For Oleg Chernov, painting is a way of life. The artist paints, draws cartoons, teaches and, being an expert in the history of art, can speak with enthusiasm about the lives and works of old masters for hours and hours.
The artist was born in Krasnoyarsk in 1962, but he spent his childhood in the village of Dubrovka, in the southern Stavropol region of Russia, which was the homeland of his father.
Chernov took an interest in drawing when he was a child, and at the age of fifteen he began to think of becoming an artist. However, he did not have the courage to try and enter art school because he thought his drawing skills were not good enough. Instead, Chernov went to the architectural department of a technical construction school where drawing classes were included in the curriculum. After obtaining a diploma and working at the architectural institute for three years, Chernov realised that the profession was of no interest to him.

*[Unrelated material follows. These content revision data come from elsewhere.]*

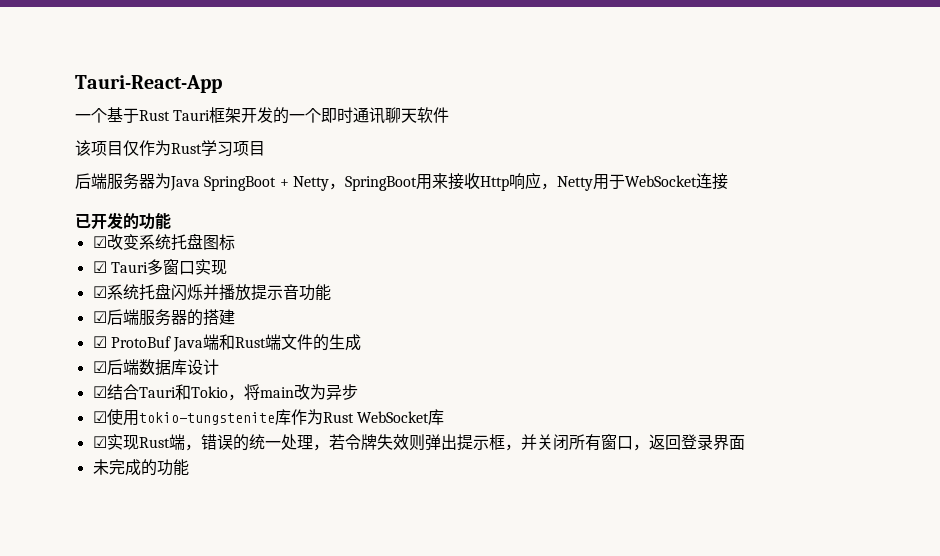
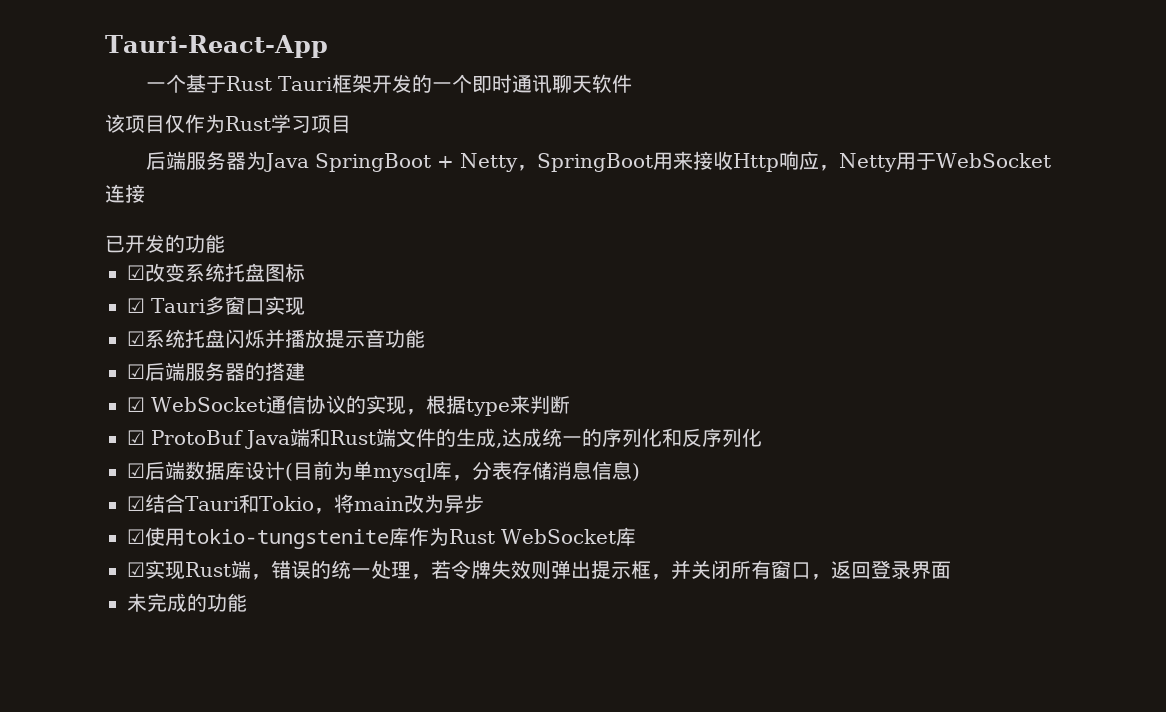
+ ☑ WebSocket通信协议的实现，根据type来判断
- ☑ ProtoBuf Java端和Rust端文件的生成
+ ☑ ProtoBuf Java端和Rust端文件的生成,达成统一的序列化和反序列化
- ☑后端数据库设计
+ ☑后端数据库设计(目前为单mysql库，分表存储消息信息)

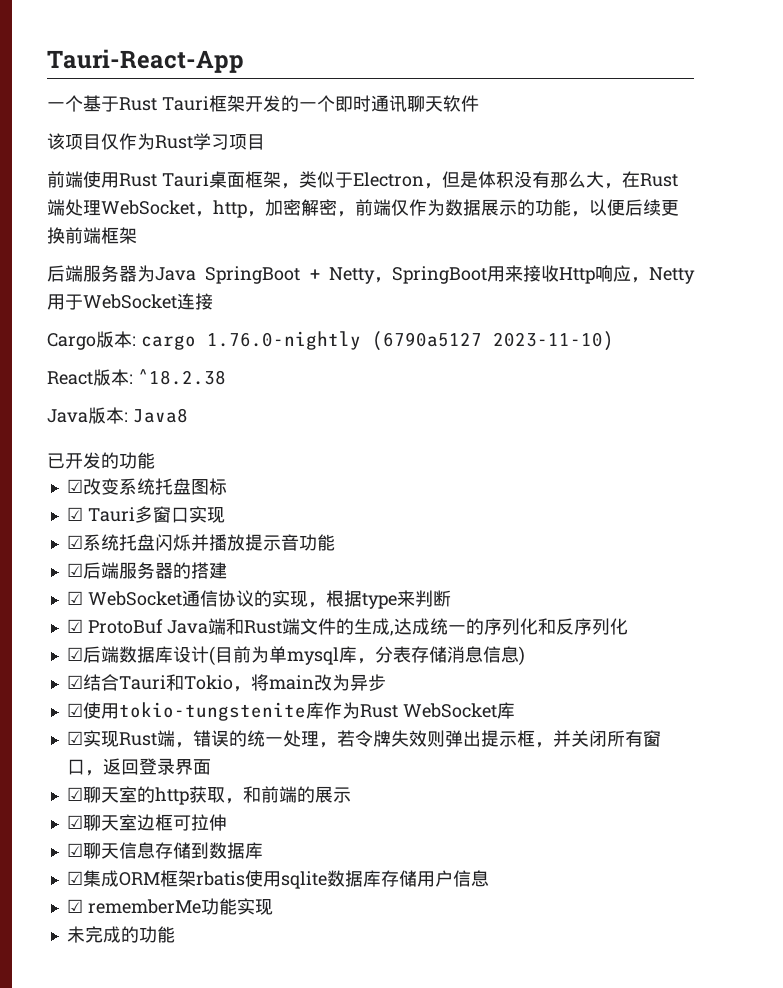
+ 前端使用Rust Tauri桌面框架，类似于Electron，但是体积没有那么大，在Rust端处理WebSocket，http，加密解密，前端仅作为数据展示的功能，以便后续更换前端框架
+ Cargo版本: cargo 1.76.0-nightly (6790a5127 2023-11-10)
+ React版本: ^18.2.38
+ Java版本: Java8
+ ☑聊天室的http获取，和前端的展示
+ ☑聊天室边框可拉伸
+ ☑聊天信息存储到数据库
+ ☑集成ORM框架rbatis使用sqlite数据库存储用户信息
+ ☑ rememberMe功能实现

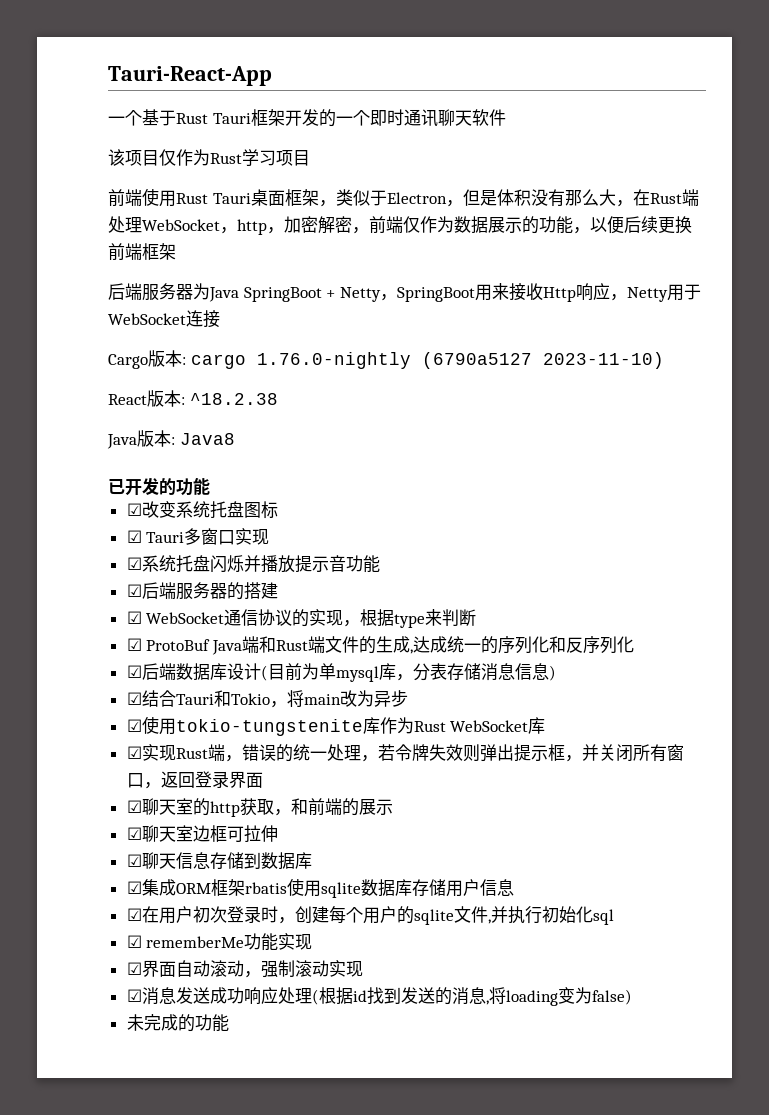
+ ☑在用户初次登录时，创建每个用户的sqlite文件,并执行初始化sql
  ☑ rememberMe功能实现
+ ☑界面自动滚动，强制滚动实现
+ ☑消息发送成功响应处理(根据id找到发送的消息,将loading变为false)

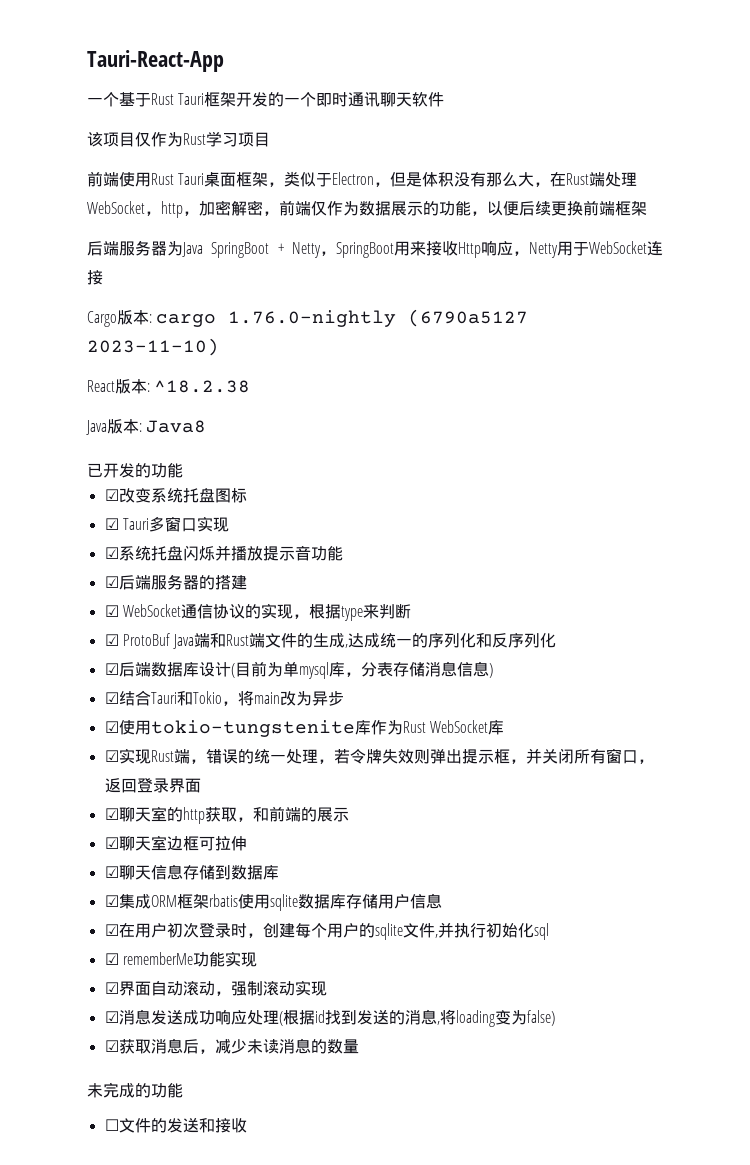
+ ☑获取消息后，减少未读消息的数量
  未完成的功能
+ ☐文件的发送和接收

He still dreamt of becoming an artist so he went to the Stavropol art school to study painting.
The conservative atmosphere of a Soviet school tamed the artistic temper of the young artist quite quickly. When Chernov came across an album of Van Gough he became keen on bright, expressive painting. One day, at an art exhibition of customary social realism, Chernov was stunned by pictures that drastically differed from other works he had seen. These were paintings by Petr Gorban. Chernov confesses that he felt that professional artists seemed like celestial beings to him then, and he didn’t dare meet the artist for a long time. Eventually his friends introduced him to Gorban’. Chernov became an apprentice for several years in Gorban’s workshop, which had a perfect view of Stavropol and the surrounding hills. Chernov became the most loyal and consistent student of the master.
In 2002 Chernov moved to Petersburg and joined the Creative Union of Artists. He exhibits his works quite often and is still fanatically committed to painting.